We need to brainstorm about what problems this will entail, and figure out how to deal with them.

  • Much harder to support dbs beyond Postgres
  • If we keep OIDs as DB-level IDs,
    • we will need to create some infrastructure on Postgres to translate between oids and names
  • We’ll have to write a query builder (or choose a suitable one)
  • Makes the project less approachable
  • It’s currently everywhere in the codebase (VERY large project)
  • We need to replace every possible piece of SQLAlchemy that we use.

Can we split the “Remove SQLAlchemy” project?

If we split it, each piece should be self-contained and valuable by itself.

  • Create SQLAlchemy-free translation between OIDs and Names

  • From Dom’s email:

    • Reduce our Django code; use database identifiers on the frontend
    • Use only Postgres permissions for permissions
    • Replace SQLAlchemy with Psycopg3

Dependencies discussion

What dependencies are there between the removal of SQLALchemy and other back end work?

Brainstorm other possible performance improvements

(only if time)

We should keep these improvements focused on the back end, and take as an assumption that we’re removing SQLAlchemy.

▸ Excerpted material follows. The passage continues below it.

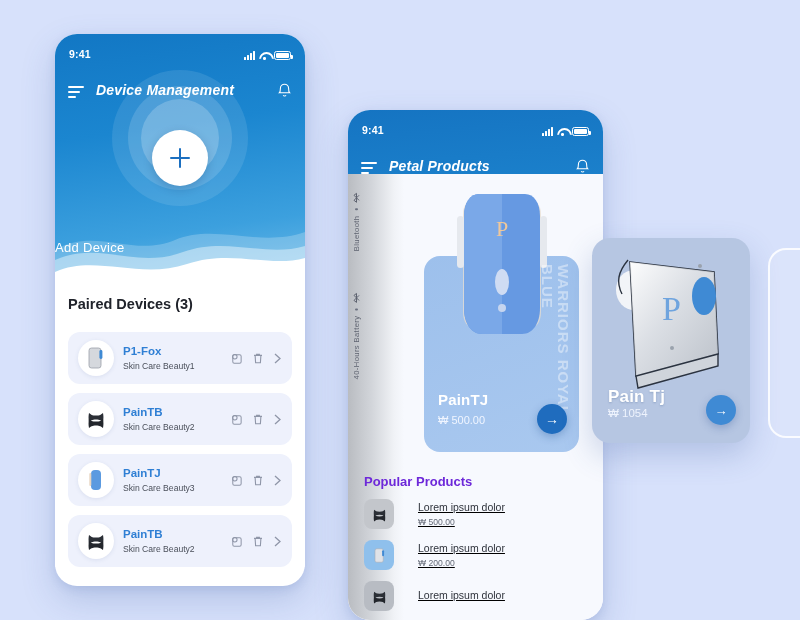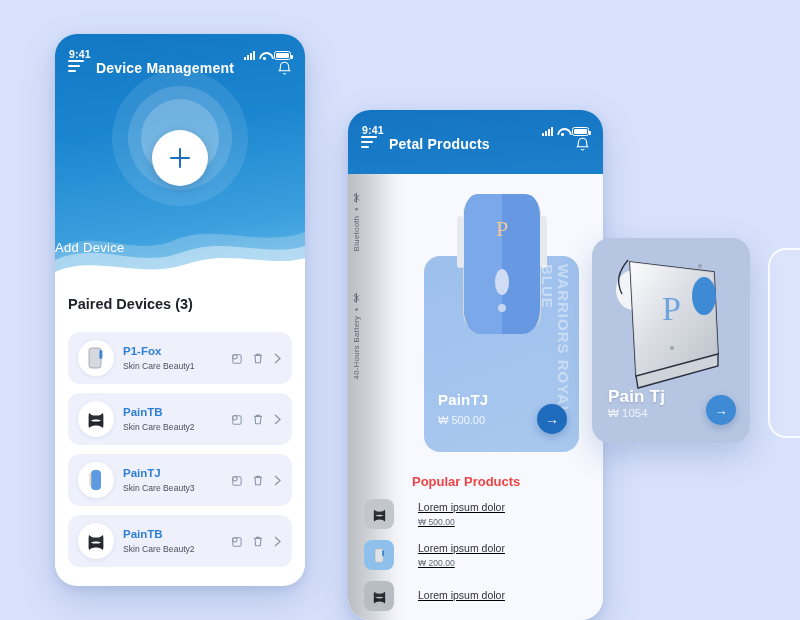"Device Management" .appbar { align-items: flex-start -> flex-end; font-style: none -> italic }
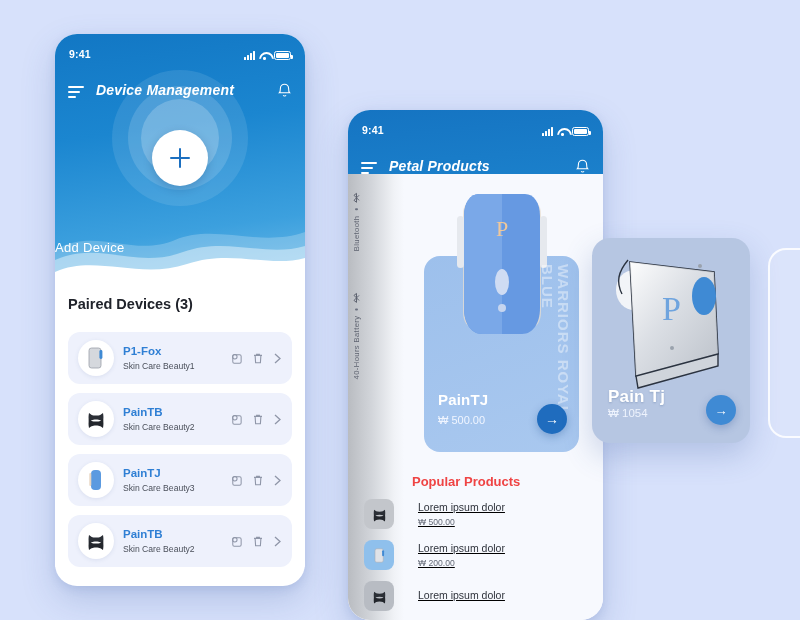"Popular Products" .pop-title { color: #ef4444 -> #6d28d9; margin-left: 48px -> none }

  • Don’t use OIDs in the code base
    • avoids a reflection round trip the easy way
    • Makes it impossible to have the front end update a renamed table with a new name (or does it?)
  • Don’t use Django IDs (for identifying database objects)

Notes

  • Removing SQLAlchemy and having less/no state are two different problem
    • SQLAlchemy is the reason for the massive performance problems we have
    • Maintaining a state can also be done without SQLAlchemy and we might end up needing it based on our alogorithms and usecases(for exmaple, compiling a summary templates).
  • Maintaining a state has more impact on developer velocity than the performance and Trying to fix both the problems will be a big undertaking and might take a long time.
  • Suggestion (Mukesh): We can have a simple datastructure which would hold only the properties of database object and will contain functions that can abstract away the oid <-> name conversion logic as a replacement.
  • We need to come up with a alternate for the replacing SQLAlchemy. None of the querybuilders fit with our requirement based on Brent’s research and Mukesh agreed with it.